◆ PROVIDED DATA ◆
● ● ●
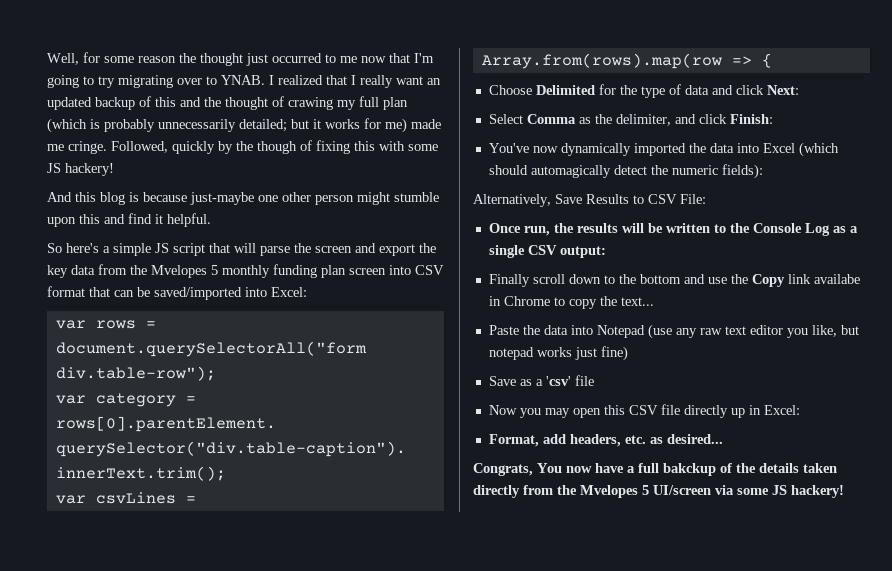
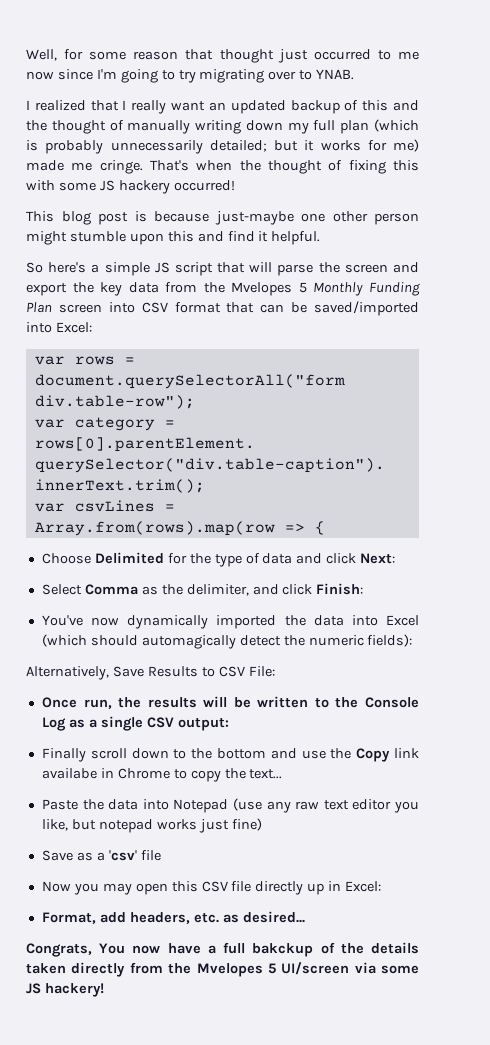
- Well, for some reason the thought just occurred to me now that I'm going to try migrating over to YNAB. I realized that I really want an updated backup of this and the thought of crawing my full plan (which is probably unnecessarily detailed; but it works for me) made me cringe.
+ Well, for some reason that thought just occurred to me now since I'm going to try migrating over to YNAB.
+ I realized that I really want an updated backup of this and the thought of manually writing down my full plan (which is probably unnecessarily detailed; but it works for me) made me cringe.
- Followed, quickly by the though of fixing this with some JS hackery!
- And this blog is because just-maybe one other person might stumble upon this and find it helpful.
+ That's when the thought of fixing this with some JS hackery occurred!
+ This blog post is because just-maybe one other person might stumble upon this and find it helpful.
- So here's a simple JS script that will parse the screen and export the key data from the Mvelopes 5 monthly funding plan screen into CSV format that can be saved/imported into Excel:
+ So here's a simple JS script that will parse the screen and export the key data from the Mvelopes 5 Monthly Funding Plan screen into CSV format that can be saved/imported into Excel:

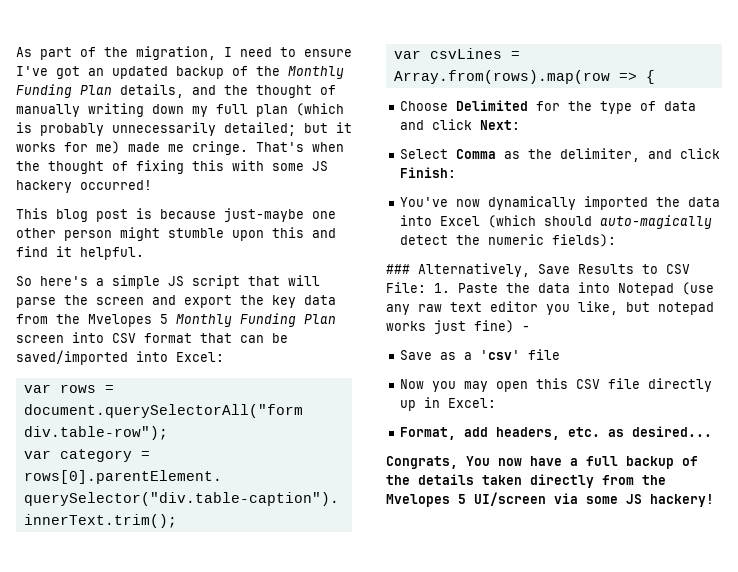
- Well, for some reason that thought just occurred to me now since I'm going to try migrating over to YNAB.
- I realized that I really want an updated backup of this and the thought of manually writing down my full plan (which is probably unnecessarily detailed; but it works for me) made me cringe.
+ As part of the migration, I need to ensure I've got an updated backup of the Monthly Funding Plan details, and the thought of manually writing down my full plan (which is probably unnecessarily detailed; but it works for me) made me cringe.
- You've now dynamically imported the data into Excel (which should automagically detect the numeric fields):
+ You've now dynamically imported the data into Excel (which should auto-magically detect the numeric fields):
- Alternatively, Save Results to CSV File:
- Once run, the results will be written to the Console Log as a single CSV output:
- Finally scroll down to the bottom and use the Copy link availabe in Chrome to copy the text...
- Paste the data into Notepad (use any raw text editor you like, but notepad works just fine)
+ ### Alternatively, Save Results to CSV File: 1. Paste the data into Notepad (use any raw text editor you like, but notepad works just fine) -
- Congrats, You now have a full bakckup of the details taken directly from the Mvelopes 5 UI/screen via some JS hackery!
+ Congrats, You now have a full backup of the details taken directly from the Mvelopes 5 UI/screen via some JS hackery!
● ● ●
◆ WHAT IS BEING ASKED ◆
Print the listing again exactly, please. Keep the pictures out of it.

◆ RESULT ◆
- Well, for some reason the thought just occurred to me now that I'm going to try migrating over to YNAB. I realized that I really want an updated backup of this and the thought of crawing my full plan (which is probably unnecessarily detailed; but it works for me) made me cringe.
+ Well, for some reason that thought just occurred to me now since I'm going to try migrating over to YNAB.
+ I realized that I really want an updated backup of this and the thought of manually writing down my full plan (which is probably unnecessarily detailed; but it works for me) made me cringe.
- Followed, quickly by the though of fixing this with some JS hackery!
- And this blog is because just-maybe one other person might stumble upon this and find it helpful.
+ That's when the thought of fixing this with some JS hackery occurred!
+ This blog post is because just-maybe one other person might stumble upon this and find it helpful.
- So here's a simple JS script that will parse the screen and export the key data from the Mvelopes 5 monthly funding plan screen into CSV format that can be saved/imported into Excel:
+ So here's a simple JS script that will parse the screen and export the key data from the Mvelopes 5 Monthly Funding Plan screen into CSV format that can be saved/imported into Excel:

- Well, for some reason that thought just occurred to me now since I'm going to try migrating over to YNAB.
- I realized that I really want an updated backup of this and the thought of manually writing down my full plan (which is probably unnecessarily detailed; but it works for me) made me cringe.
+ As part of the migration, I need to ensure I've got an updated backup of the Monthly Funding Plan details, and the thought of manually writing down my full plan (which is probably unnecessarily detailed; but it works for me) made me cringe.
- You've now dynamically imported the data into Excel (which should automagically detect the numeric fields):
+ You've now dynamically imported the data into Excel (which should auto-magically detect the numeric fields):
- Alternatively, Save Results to CSV File:
- Once run, the results will be written to the Console Log as a single CSV output:
- Finally scroll down to the bottom and use the Copy link availabe in Chrome to copy the text...
- Paste the data into Notepad (use any raw text editor you like, but notepad works just fine)
+ ### Alternatively, Save Results to CSV File: 1. Paste the data into Notepad (use any raw text editor you like, but notepad works just fine) -
- Congrats, You now have a full bakckup of the details taken directly from the Mvelopes 5 UI/screen via some JS hackery!
+ Congrats, You now have a full backup of the details taken directly from the Mvelopes 5 UI/screen via some JS hackery!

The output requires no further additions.